O fato é que, introductions aside, no último final de semana, quando levei minha filhota ao MCDonald’s (sei que sou vegetariano, não precisa me lembrar disso. Mas a pequena adora, fazer o quê?), o brinde do McLanche Feliz eram DVDs. E, de primeira, ela escolheu o da Hello Kitty – no caso, aquela animação em stop motion exibida no bloco “Pop Box”, da PlayTV. Eu teria preferido os Jovens Titãs, mas precisei lembrar a mim mesmo que tenho quase 30 anos, e não 3. Logo, o direito de escolha ficou com a criança de fato.

Como era de se esperar, eu e minha esposa assistimos às singelas aventuras da felina sem boca umas trezentas vezes depois que voltamos para casa – já que crianças pequenas têm a tendência sádica de querer ver os mesmos desenhos repetidas vezes (que o diga o amaldiçoado Bob Esponja na Idade da Pedra). E posso dizer, sem qualquer dúvida, que a Hello Kitty é uma mala. Ou, como a Mira (aka: my wife) disse, uma daquelas mulheres insuportáveis em TPM contínua. Ela só chora, reclama, esbraveja, grita, bate a porta na cara dos amiguinhos, deixa a turma do lado de fora o dia inteiro, chora mais um pouco e vai brincar sozinha, enfiada embaixo dos lençóis. Em resumo: uma mala. Sem alça, sem rodinhas e com o fundo rasgado.

A turminha disfuncional daquela floresta amaldiçoada por uma musiquinha irritante ainda é formada pela coelhinha My Melody, que adora jogar coisas na cabeça dos outros e dar marteladas na galera; pelo gorducho cachorro (ou algo semelhante) sem-noção Pompompurin, que quebra tudo que vê pela frente; pelo cozinheiro CinammonRoll (é, o nome é este mesmo), que passa o dia inteiro cozinhando pães doces para aumentar os níveis de colesterol de sua patota; e o pingüim chifrudo Badtz-Maru, um irritadinho pentelho que destrói a casa inteira quando está de mau-humor e brinca de pega-pega consigo mesmo.

E antes que você pergunte...não, não estou exagerando.
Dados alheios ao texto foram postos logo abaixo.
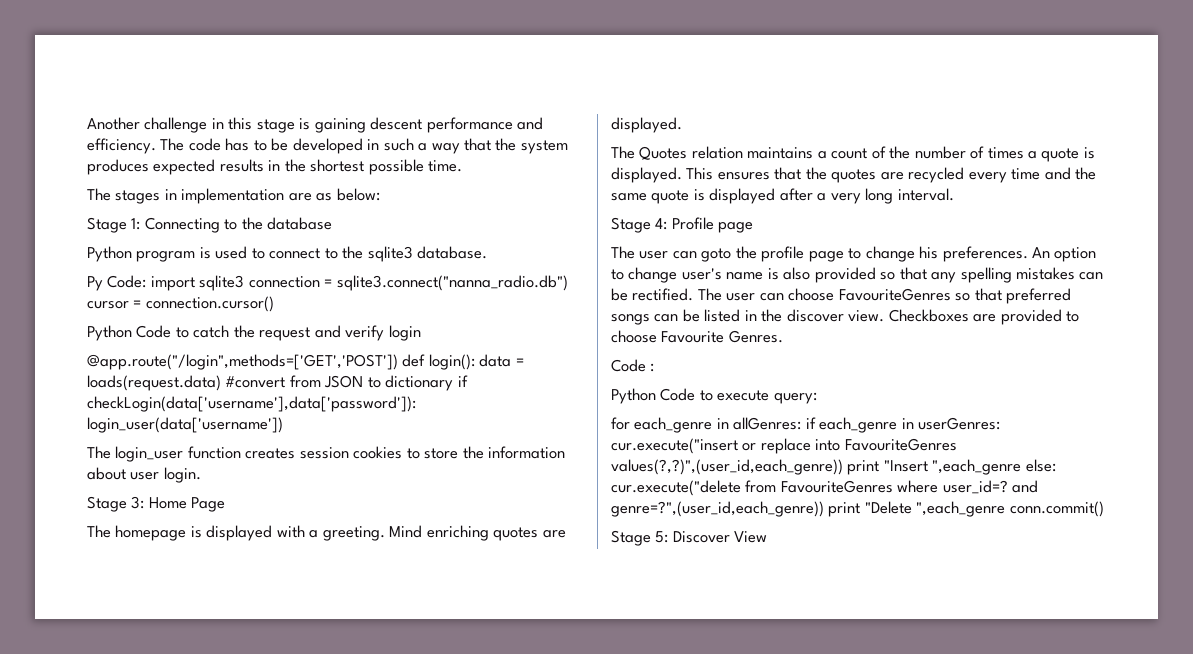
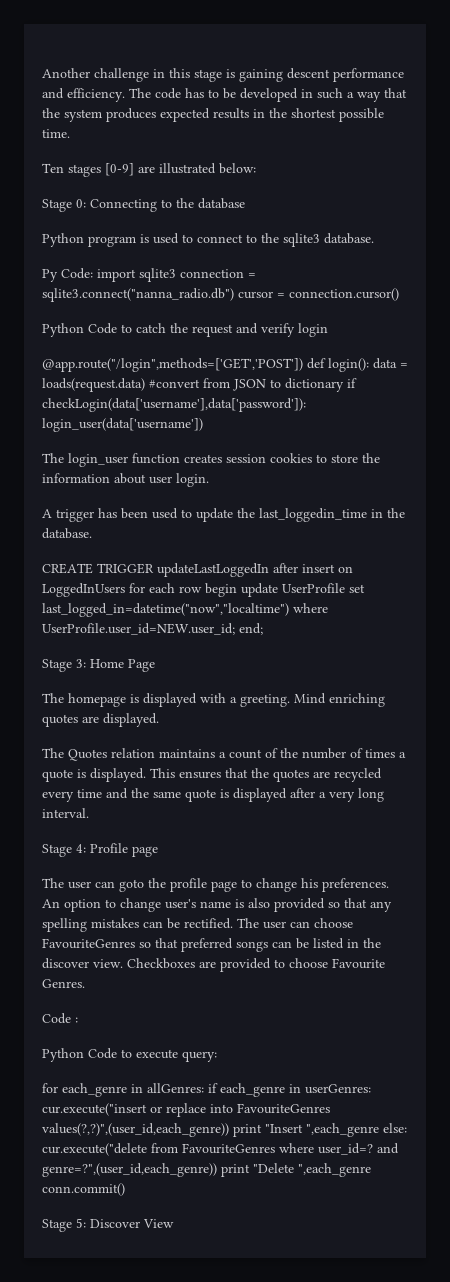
[87,188,333,204] The stages in implementation are as -> [42,163,216,177] Ten stages [0-9] are illustrated
[131,218,141,230] 1: -> [76,199,86,208] 0:
(201, 475) none -> [42,508,405,522] [42,528,92,539] [42,563,353,577] [42,583,365,597] [42,603,328,617] [42,623,263,635] // A trigger has been used to update the last_loggedin_time in the database. // CREATE TRIGGER updateLastLoggedIn after insert on LoggedInUsers for each row begin update UserProfile set last_logged_in=datetime("now","localtime") where UserProfile.user_id=NEW.user_id; end;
Tudo isso acontece MESMO nesta animação que funciona como castigo para os papais e mamães que não se comportaram bem durante o ano. Já entendi o recado, Papai Noel.

Pensando bem, acho que começo a entender a história do “Olá, Demônio”. Gatinha dos infernos. Ao lado, veja a verdadeira representação da imagem da Hello Kitty.

Um comentário:

Mira disse...

POis é huney, a galera do Asilo Arkham é muito mais normal!